[Input Boundary: Start]

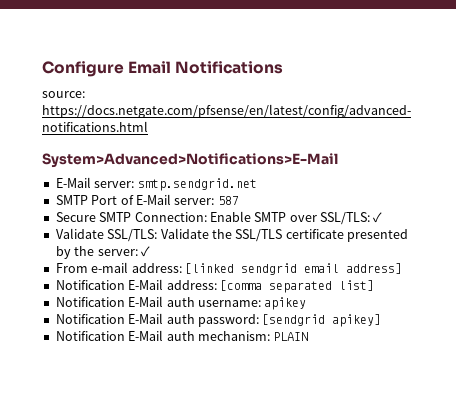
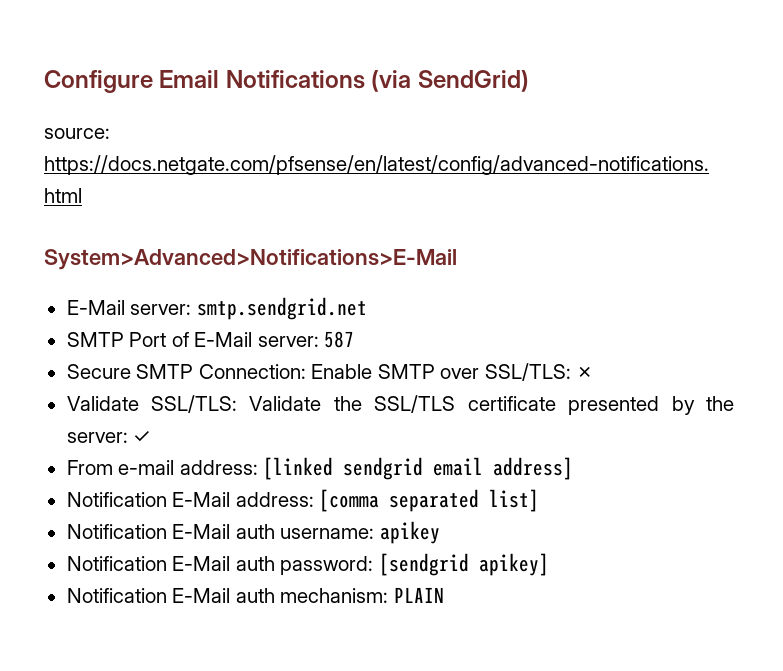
- Configure Email Notifications
+ Configure Email Notifications (via SendGrid)
- Secure SMTP Connection: Enable SMTP over SSL/TLS: ✓
+ Secure SMTP Connection: Enable SMTP over SSL/TLS: ✗

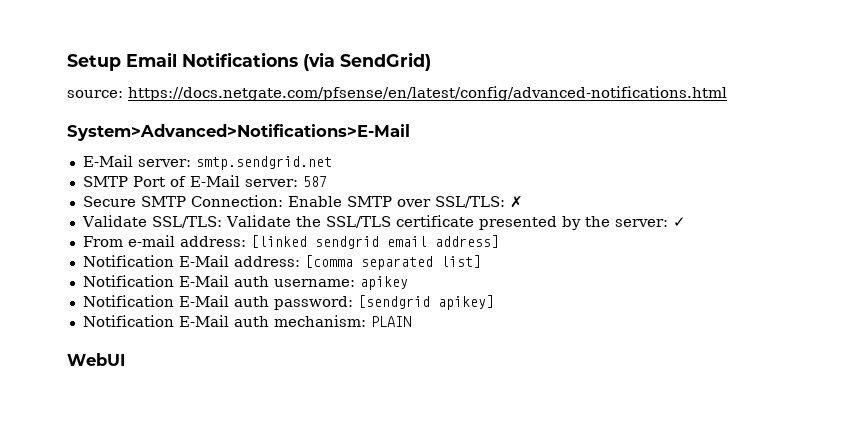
- Configure Email Notifications (via SendGrid)
+ Setup Email Notifications (via SendGrid)
+ WebUI

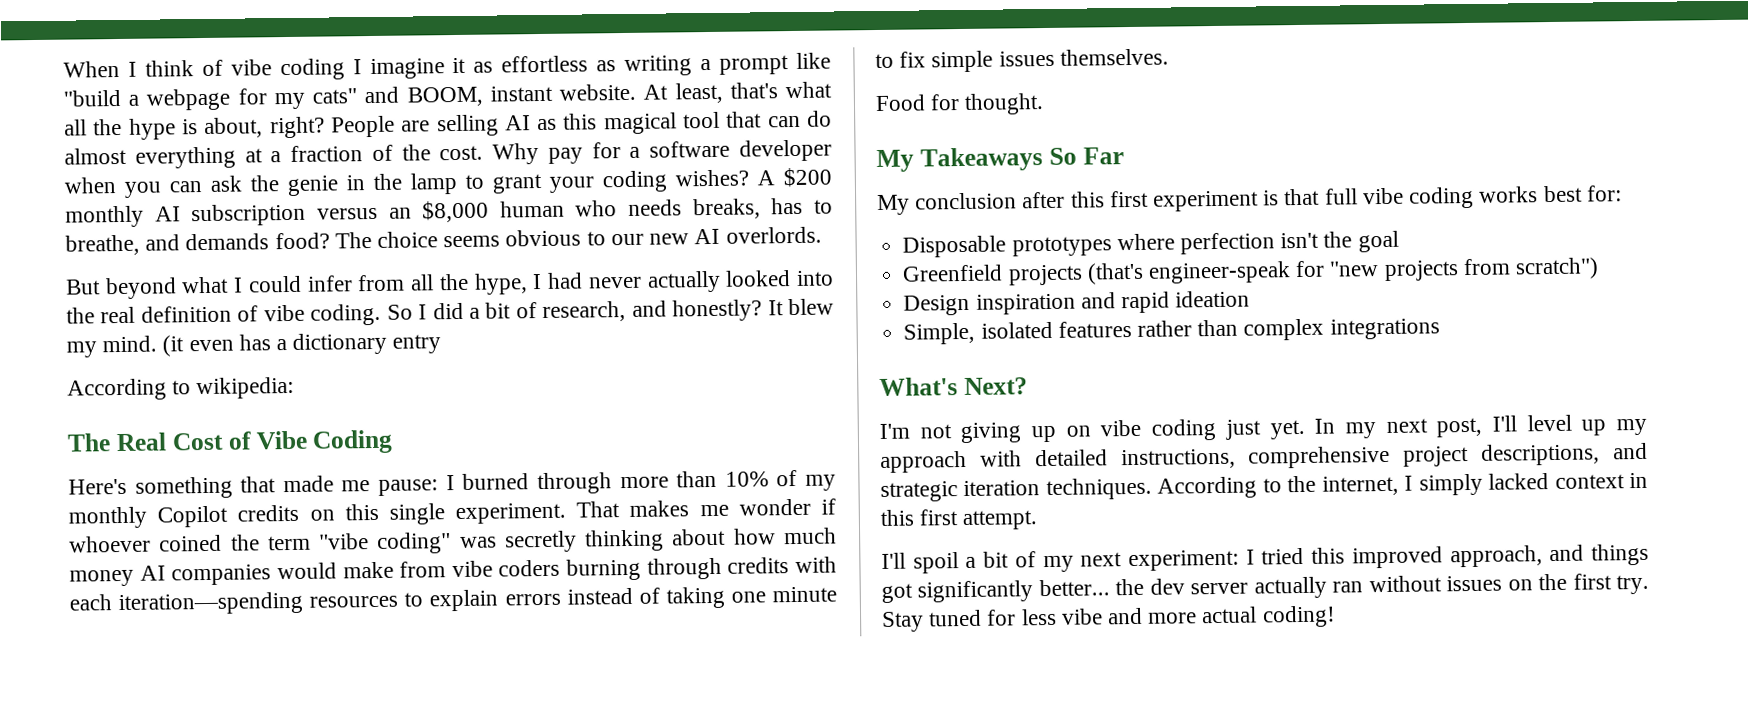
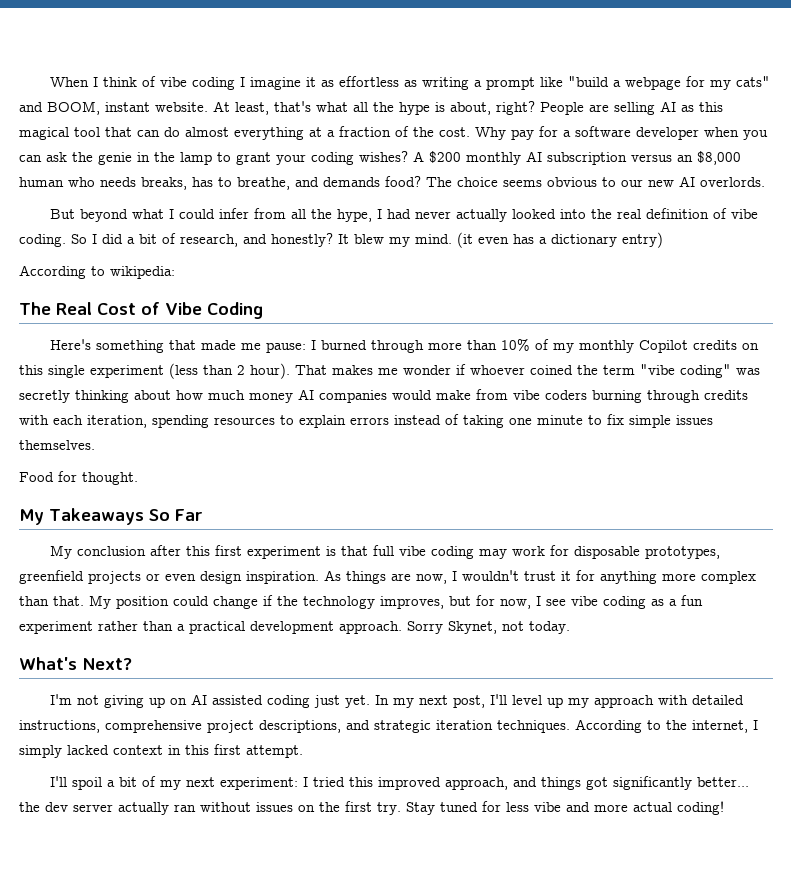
- (it even has a dictionary entry
+ (it even has a dictionary entry)
- Here's something that made me pause: I burned through more than 10% of my monthly Copilot credits on this single experiment.
+ Here's something that made me pause: I burned through more than 10% of my monthly Copilot credits on this single experiment (less than 2 hour).
- That makes me wonder if whoever coined the term "vibe coding" was secretly thinking about how much money AI companies would make from vibe coders burning through credits with each iteration—spending resources to explain errors instead of taking one minute to fix simple issues themselves.
+ That makes me wonder if whoever coined the term "vibe coding" was secretly thinking about how much money AI companies would make from vibe coders burning through credits with each iteration, spending resources to explain errors instead of taking one minute to fix simple issues themselves.
- My conclusion after this first experiment is that full vibe coding works best for:
- Disposable prototypes where perfection isn't the goal
- Greenfield projects (that's engineer-speak for "new projects from scratch")
- Design inspiration and rapid ideation
- Simple, isolated features rather than complex integrations
+ My conclusion after this first experiment is that full vibe coding may work for disposable prototypes, greenfield projects or even design inspiration. As things are now, I wouldn't trust it for anything more complex than that. My position could change if the technology improves, but for now, I see vibe coding as a fun experiment rather than a practical development approach. Sorry Skynet, not today.
- I'm not giving up on vibe coding just yet.
+ I'm not giving up on AI assisted coding just yet.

[Input Boundary: End]

**Action item:** Look through the data and show every line containing "rather".

**Answer below:**
- Simple, isolated features rather than complex integrations
+ My conclusion after this first experiment is that full vibe coding may work for disposable prototypes, greenfield projects or even design inspiration. As things are now, I wouldn't trust it for anything more complex than that. My position could change if the technology improves, but for now, I see vibe coding as a fun experiment rather than a practical development approach. Sorry Skynet, not today.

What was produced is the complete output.